Both self-explanation and sketching are known to be effective methods for teaching science and mathematics, but for whom do they work and why? This 3-year project with middle school students includes 1) comparing learning by self-explanation, sketching, and the combination of the two in different orders , 2) comparing these techniques across low-spatial-demand and high-spatial-demand representations, 3) relating knowledge, spatial abilities, and age (individual difference variables) to effects of these treatments, 4) following students longitudinally from 6th through 8th grades, and 5) using student verbalizations and sketching-in-progress to understand why the treatments work the way they do.

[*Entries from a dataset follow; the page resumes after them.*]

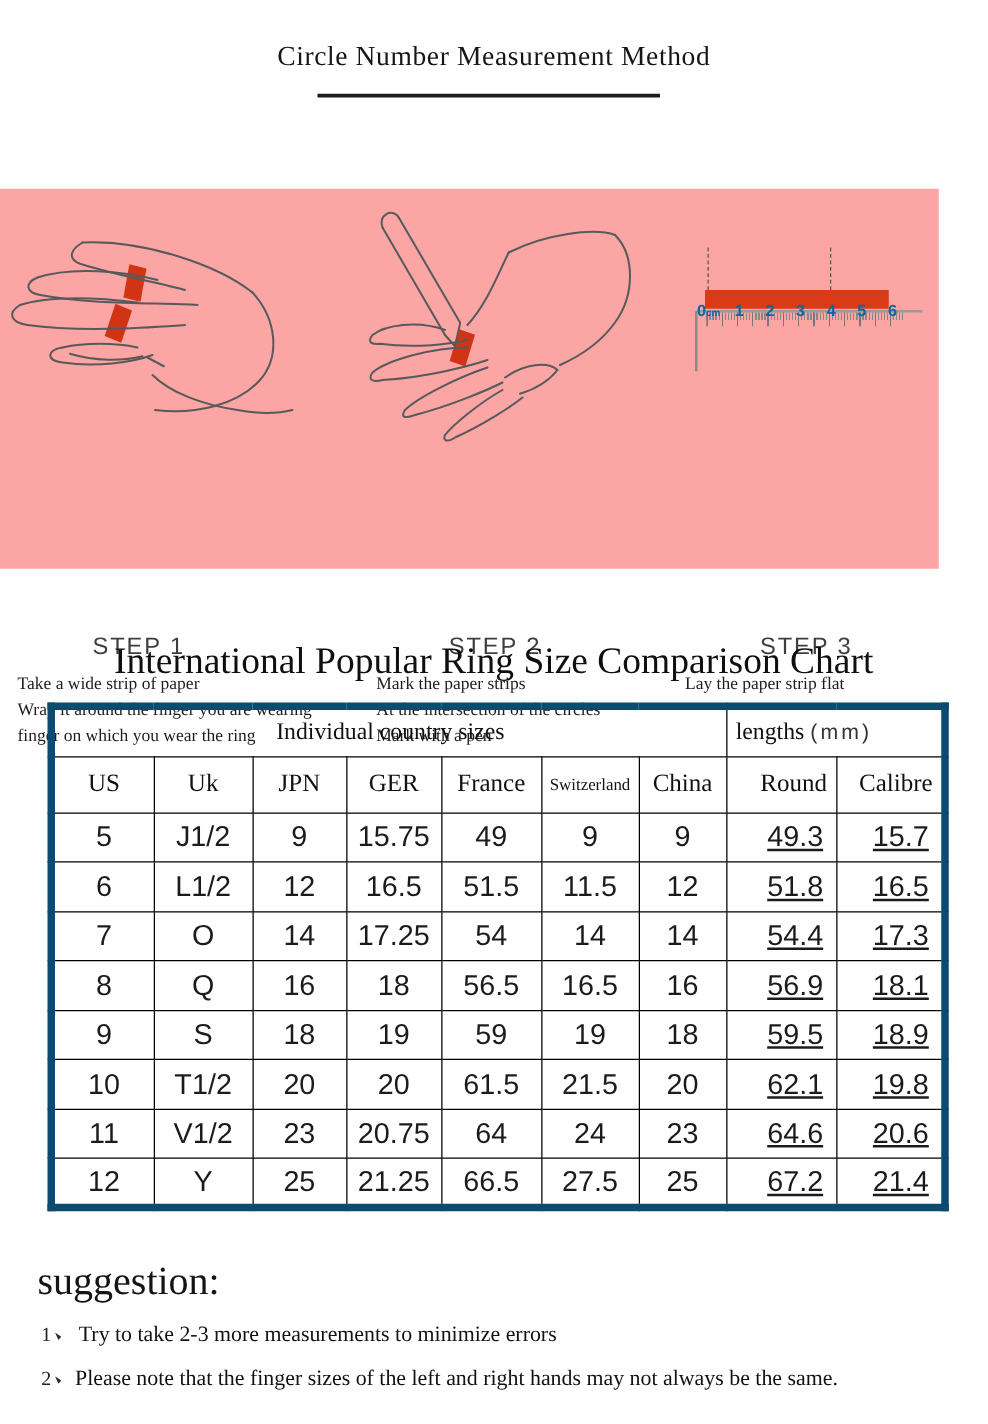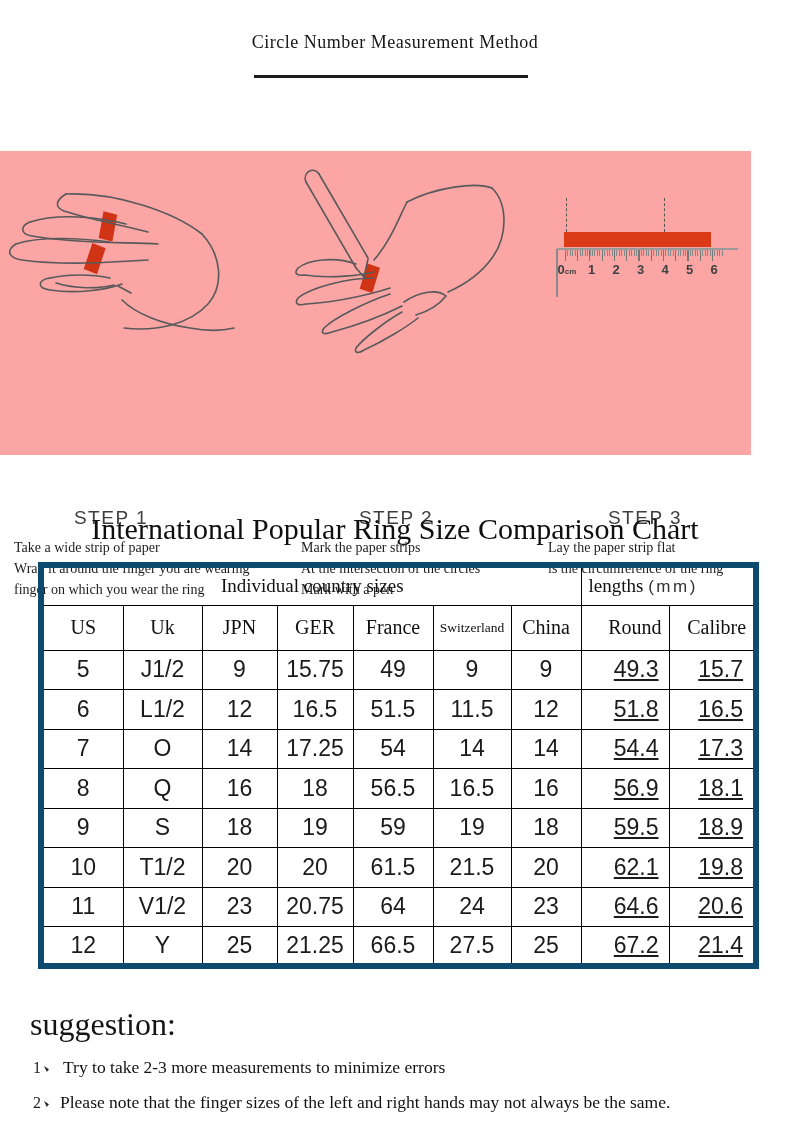--- a/index.html
+++ b/index.html
@@ -4,21 +4,21 @@
 <style>
   * { margin:0; padding:0; box-sizing:border-box; }
   html,body { background:#ffffff; }
   .page {
     position:relative; width:790px; height:1139px; background:#ffffff;
     font-family:"Liberation Serif", serif; overflow:hidden;
   }
   
   .main-title {
     position:absolute; top:32px; left:0; width:100%;
-    text-align:center; font-size:18px; font-weight:normal;
+    text-align:center; font-size:22px; font-weight:normal;
     color:#161616; letter-spacing:.5px;
   }
   .title-underline {
     position:absolute; left:254px; top:75px; width:274px; height:3px;
     background:#1c1c1c;
   }
   
   .steps-band {
     position:absolute; left:0; top:151px; width:751px; height:304px;
     background:#fca5a5;
@@ -44,23 +44,23 @@
   .ruler .vline { position:absolute; left:11px; top:53px; width:2px; height:48px; background:#8a8a8a; }
   .ruler .ticks {
     position:absolute; left:20px; top:54px; width:158px; height:11px;
     background-image:
       repeating-linear-gradient(90deg,#777 0 1px,transparent 1px 12.25px),
       repeating-linear-gradient(90deg,#888 0 1px,transparent 1px 2.45px);
     background-size:100% 11px, 100% 6px;
     background-repeat:no-repeat;
   }
   .ruler .rn {
-    position:absolute; top:66px; transform:translateX(-50%);
+    position:absolute; top:45px; transform:translateX(-50%);
     font-family:"Liberation Sans", sans-serif; font-weight:bold;
-    font-size:13px; color:#404040;
+    font-size:13px; color:#0369a1;
   }
   .ruler .rn .unit { font-size:8px; font-weight:bold; }
   .rn0{left:22px;} .rn1{left:46.5px;} .rn2{left:71px;} .rn3{left:95.5px;}
   .rn4{left:120px;} .rn5{left:144.5px;} .rn6{left:169px;}
   
   .chart-title {
     position:absolute; top:512px; left:0; width:100%;
     text-align:center; font-size:30px; font-weight:normal; color:#0f0f0f;
   }
   table.ring-table {
@@ -153,21 +153,20 @@
       <div>Wrap it around the finger you are wearing</div>
       <div>finger on which you wear the ring</div>
     </div>
     <div class="step-text" style="left:301px;">
       <div>Mark the paper strips</div>
       <div>At the intersection of the circles</div>
       <div>Mark with a pen</div>
     </div>
     <div class="step-text" style="left:548px;">
       <div>Lay the paper strip flat</div>
-      <div>is the circumference of the ring</div>
     </div>
   </div>
 
   <div class="ruler">
     <div class="dash d0"></div>
     <div class="dash d4"></div>
     <div class="strip"></div>
     <div class="baseline"></div>
     <div class="vline"></div>
     <div class="ticks"></div>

The study is being conducted in a medium-sized, medium-achieving middle school in New Jersey with middle school students from science and math classes. This is a small-scale experiment with multiple individual difference covariates and student verbalizations and sketching-in-progress (process data) collected.
The project uses a longitudinal and cross-sectional research design and will generate evidence that is correlational and causal [experimental]. We are collecting original data on students in 6th-8th grades in math and science classes using assessments of learning, observation [personal observation], and survey research [paper & pencil]. Interventions using Read-and-sketch; Read-and-Self-explain; Read, Sketch, and Self-explain; Read, Self-explain, and Sketch are being compared with a Read-only condition.
Instruments or measures being used include how many of 8 problems (4 math and 4 science) are solved correctly. Hidden figures and mental rotations tests will capture dynamic and static spatial abilities, along with a visuospatial working memory test. We will also measure motivations for using diagrams in math and science (valuing, self-efficacy, preferences, and anxiety) and motivations for sketching in math and science. We will use a series of repeated-measures ANOVA and ANCOVA analyses on cross-sectional data, growth curve modeling on longitudinal data, and correlations for process data.
Findings will be posted as they become available.
We will develop scoring rubrics and coding categories for analyzing the think-aloud and sketching process data.